Les données relatives à la santé mentale et sociale en Belgique montrent dans le même temps que les troubles psychiques constituent un problème de santé publique majeure, en comparaison d’autres pays de l’UE, en particulier s’agissant des taux de suicide ou de tentative de suicide. Parmi les personnes particulièrement à risque de développer de tels troubles, figurent les adolescents et les jeunes adultes, notoirement depuis la crise sanitaire liée au COVID-19, mais aussi les personnes âgées.

Dans ce contexte, d’aucuns considèrent qu’ « offrir » à un patient psychiatrique la possibilité de l’euthanasie comme ultime recours éventuel permettrait à celui-ci de vivre sa maladie de manière plus apaisée, sachant que cette option de suicide « propre », « plus digne » (pour reprendre les termes de la CFCEE) lui serait accessible, et lui éviterait ainsi de devoir tenter de se suicider le cas échéant.

Euthanasie et suicide, pas si éloignés ?

Les études disponibles sur le sujet ne semblent pourtant pas démontrer une incidence positive de l’ouverture de l’euthanasie aux patients psychiatriques sur le taux de suicide global. Au contraire, selon la revue de littérature réalisée par l’Anscombe Bioethics Centre, il apparaît que la possibilité de l’euthanasie conduise certains patients qui n’auraient pas envisagé le suicide en l’absence d’une telle possibilité, à demander à mourir par euthanasie.

Alors que l’euthanasie est généralement présentée dans le débat public comme étrangère à la question du suicide, on remarque désormais certains rapprochements de fait entre ces deux problématiques. Si la loi exige toujours la présence d’une affection incurable comme préalable à toute euthanasie, l’interprétation subjective des conditions de souffrance et de maladie liées à une demande d’euthanasie rend certaines demandes d’euthanasie en réalité difficiles à distinguer d’une volonté de suicide. En témoigne d’ailleurs la mention de plus en plus récurrente, ces dernières années, sur les articles de presse belge consacrés à l’euthanasie, du numéro de téléphone de la ligne d’écoute du centre de prévention du suicide.

Quelle liberté de choix face aux carences de la prise en charge ?
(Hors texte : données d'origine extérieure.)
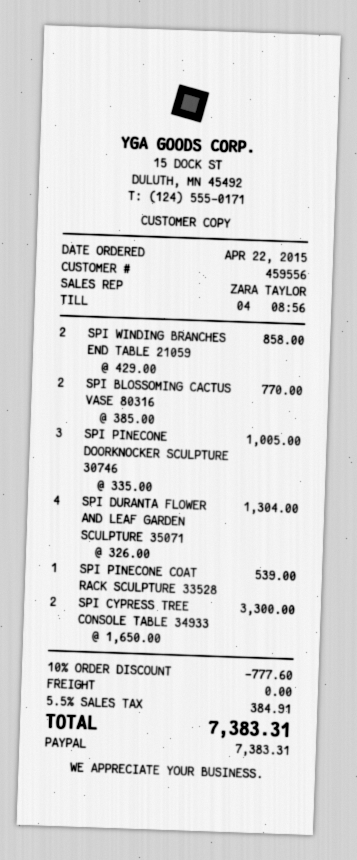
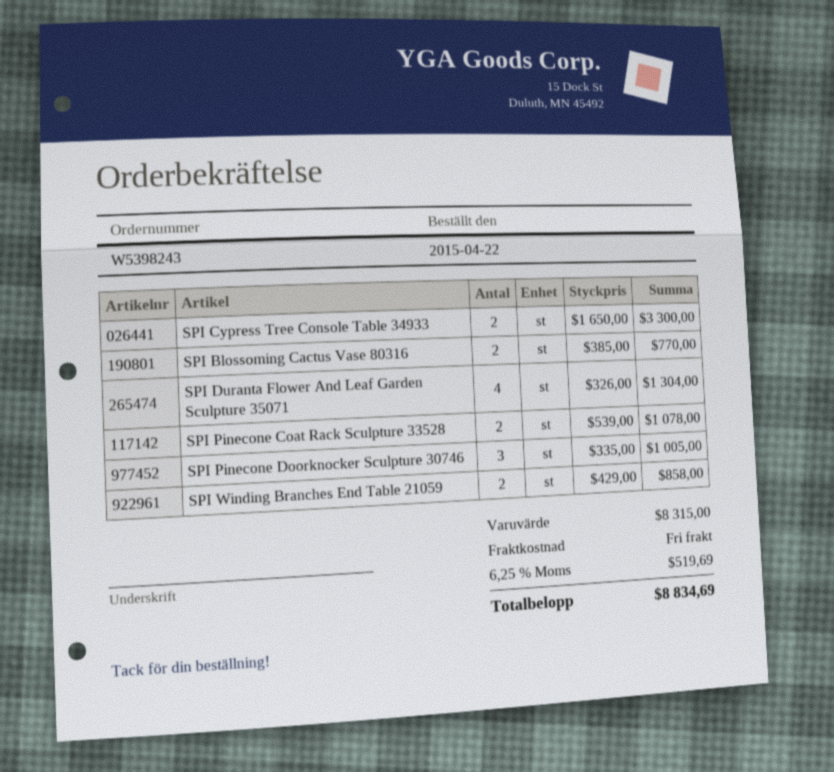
SPI PINECONE COAT RACK SCULPTURE 33528: 1 x 539.00 = 539.00 -> 2 x 539.00 = 1078.00
discount: 10% = 777.60 -> none
tax: 5.5% = 384.91 -> 6.25% = 519.69
total: 7383.31 -> 8834.69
Plus fondamentalement, l’euthanasie de Siska De Ruysscher souligne surtout les défaillances du système belge de soins de santé mentale et de psychiatrie, tant du point de vue de son manque de moyens que de l’inadéquation de ses méthodes de prévention et de prise en charge. Comme en témoignait Siska elle-même à travers la médiatisation de son recours à l’euthanasie, les délais d’attente, le manque de suivi et l’isolement ont fait d’elle « le produit d’un système défaillant ».

En l’absence de soins psychiatriques réellement accessibles et efficaces, l’euthanasie pour trouble psychique n’apparaît dès lors plus comme le fruit de l’autonomie et de la liberté individuelles, mais comme la conséquence extrême d’un échec de la société et des autorités à soutenir et soulager de manière effective ces personnes fragilisées.

Outre l’amélioration de la prise en charge de ces patients, l’enjeu consiste désormais aussi à inclure la prévention de l’euthanasie pour trouble psychique dans les politiques de prévention du suicide, et, comme le demandent de nombreux médecins et scientifiques, à opérer une remise en question véritable du cadre légal et médical en matière d’euthanasie dans le cas de patients psychiatriques.